Pubblicato il 12 settembre 2019 nel blog: Come se non.
Ritengo che il superamento dello schema neoscolastico dell’approccio fondamentale alla riflessione dell’esperienza credente, così come si attua nelle forme del matrimonio, coincide con l’onorare il compito imposto dal lavoro delle generazioni. Bene la maggior attenzione al contributo offerto dalle scienze umane e la necessità di comprendere più criticamente il fenomeno epocale. Molto bene l’audacia Sequeriana di selezionare i candidati più indicati per il compito.

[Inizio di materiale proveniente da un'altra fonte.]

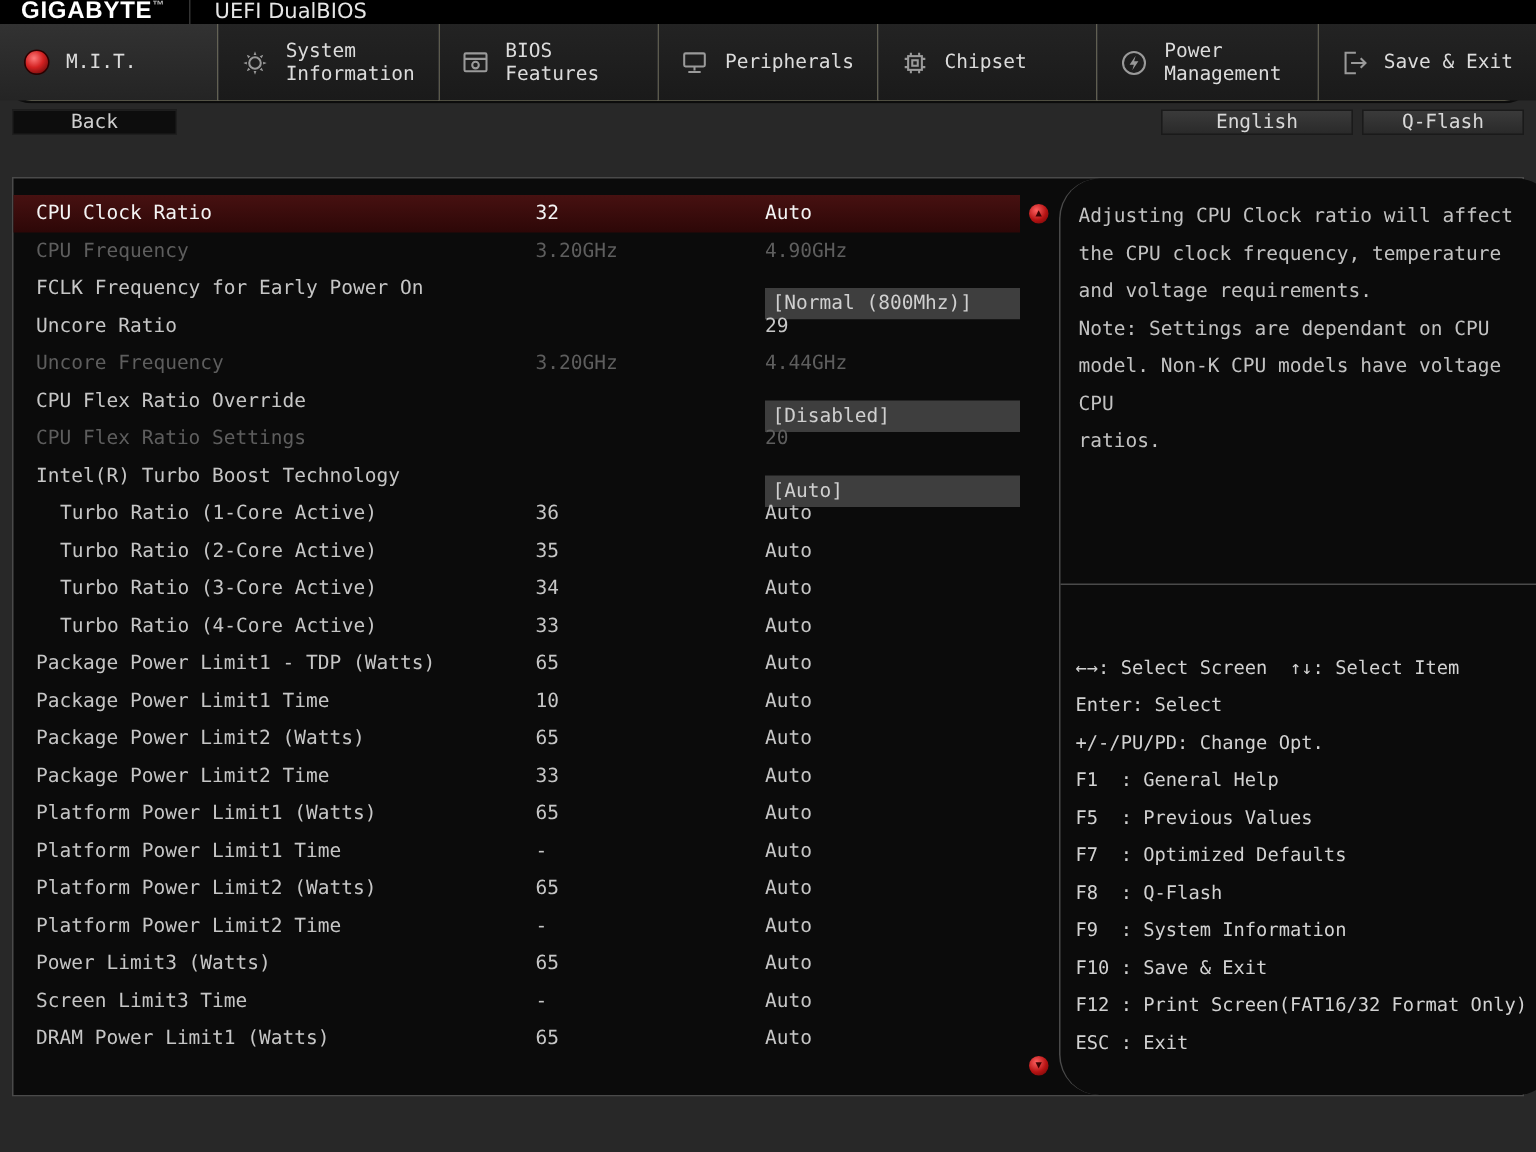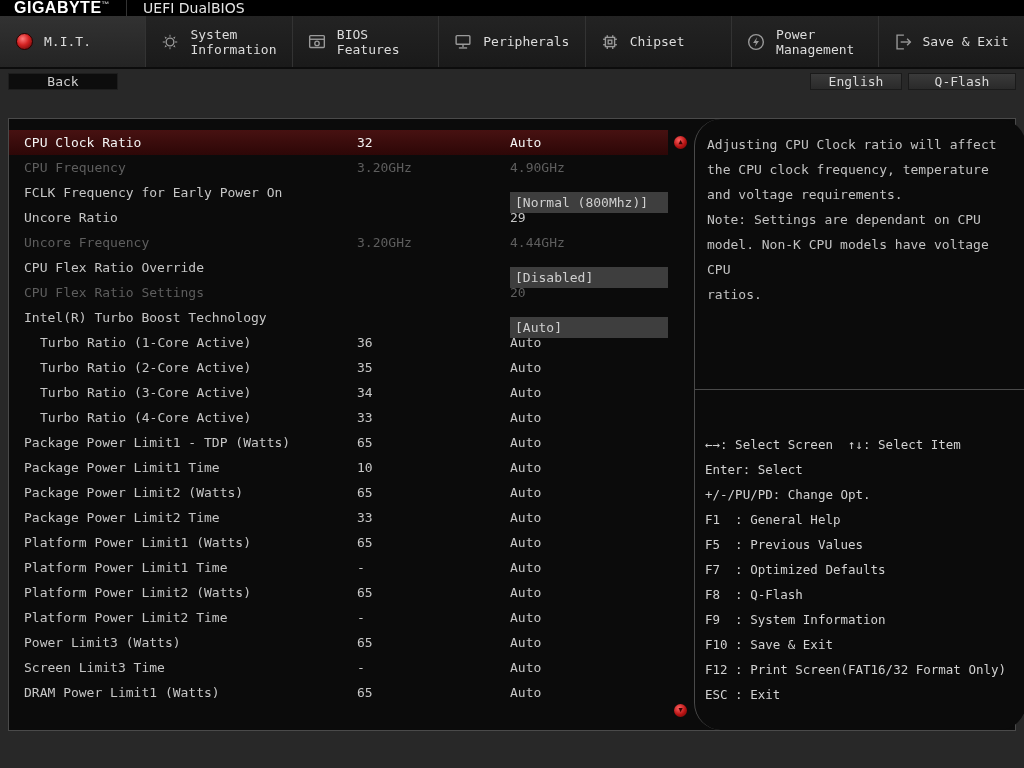--- a/index.html
+++ b/index.html
@@ -23,20 +23,21 @@
     font-size:16px; color:#fff; letter-spacing:.5px;
   }
   .brand sup { font-size:8px; color:#bbb; }
   .titlebar-sep { width:1px; height:28px; background:#333; margin:0 16px; }
   .product-title { font-family:"DejaVu Sans", sans-serif; font-size:14px; color:#e6e6e6; }
 
   
   .tabs {
     height:53px; display:flex; background:#fef9c3;
     border-bottom:2px solid #0c0c0c;
+    border-radius:21px;
   }
   .tab {
     flex:1 1 0; display:flex; align-items:center; gap:9px;
     padding-left:13px; cursor:default;
     background:linear-gradient(180deg,#232323,#1a1a1a);
     border-right:1px solid #333;
   }
   .tab:last-child { border-right:none; }
   .tab.active {
     background:linear-gradient(180deg,#323232,#242424);
@@ -58,21 +59,21 @@
     display:flex; align-items:center; justify-content:center;
     font-size:13px; color:#d8d8d8; cursor:default;
   }
   .btn-back {
     width:110px; background:#0d0d0d; border:1px solid #1e1e1e; color:#cfcfcf;
   }
   .btn-light {
     background:linear-gradient(180deg,#3a3a3a,#2a2a2a);
     border:1px solid #1a1a1a;
   }
-  .btn-english { width:92px; margin-left:auto; margin-right:6px; }
+  .btn-english { width:128px; margin-left:auto; margin-right:6px; }
   .btn-qflash { width:108px; }
 
   
   .main {
     margin:15px 8px 0; height:613px; display:flex;
     border:1px solid #4a4a4a; background:#0b0b0b;
   }
   .list { flex:1 1 auto; position:relative; padding-top:11px; }
   .row {
     height:25px; display:flex; align-items:center; margin-right:26px;
@@ -83,21 +84,21 @@
     color:#f4f4f4;
   }
   .row.muted { color:#5e5e5e; }
   .col { overflow:hidden; white-space:nowrap; }
   .col.name  { width:348px; padding-left:15px; }
   .row.indent .col.name { padding-left:31px; }
   .col.value { width:153px; }
   .col.option { flex:1 1 auto; }
   .opt-text { display:inline-block; }
   .opt-text.boxed {
-    width:158px; background:#3e3e3e; color:#cfcfcf;
+    width:170px; background:#3e3e3e; color:#cfcfcf;
     padding:2px 5px; line-height:17px;margin-top:20px;
   }
   .scroll-marker {
     position:absolute; right:7px; width:13px; height:13px; border-radius:50%;
     background:radial-gradient(circle at 38% 32%, #ff6060 0%, #b51212 55%, #5e0606 100%);
     display:flex; align-items:center; justify-content:center;
     color:#3a0202; font-size:7px; line-height:7px;
   }
   .scroll-up { top:17px; }
   .scroll-down { bottom:13px; }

Avessero lo stesso coraggio le nostre parrocchie
Insomma chi crede nella fedeltà al coniuge e nella indissolubilità del matrimonio è fesso.
Se fossi un fidanzato oggi come oggi, non capendo assolutamente nulla di quanto sta accadendo, mi limiterei al matrimonio civile o ad una semplice unione.
Così non avrò nemmeno il problema della comunione quando (o se, perché hai visto mai che vada bene) mi separerò.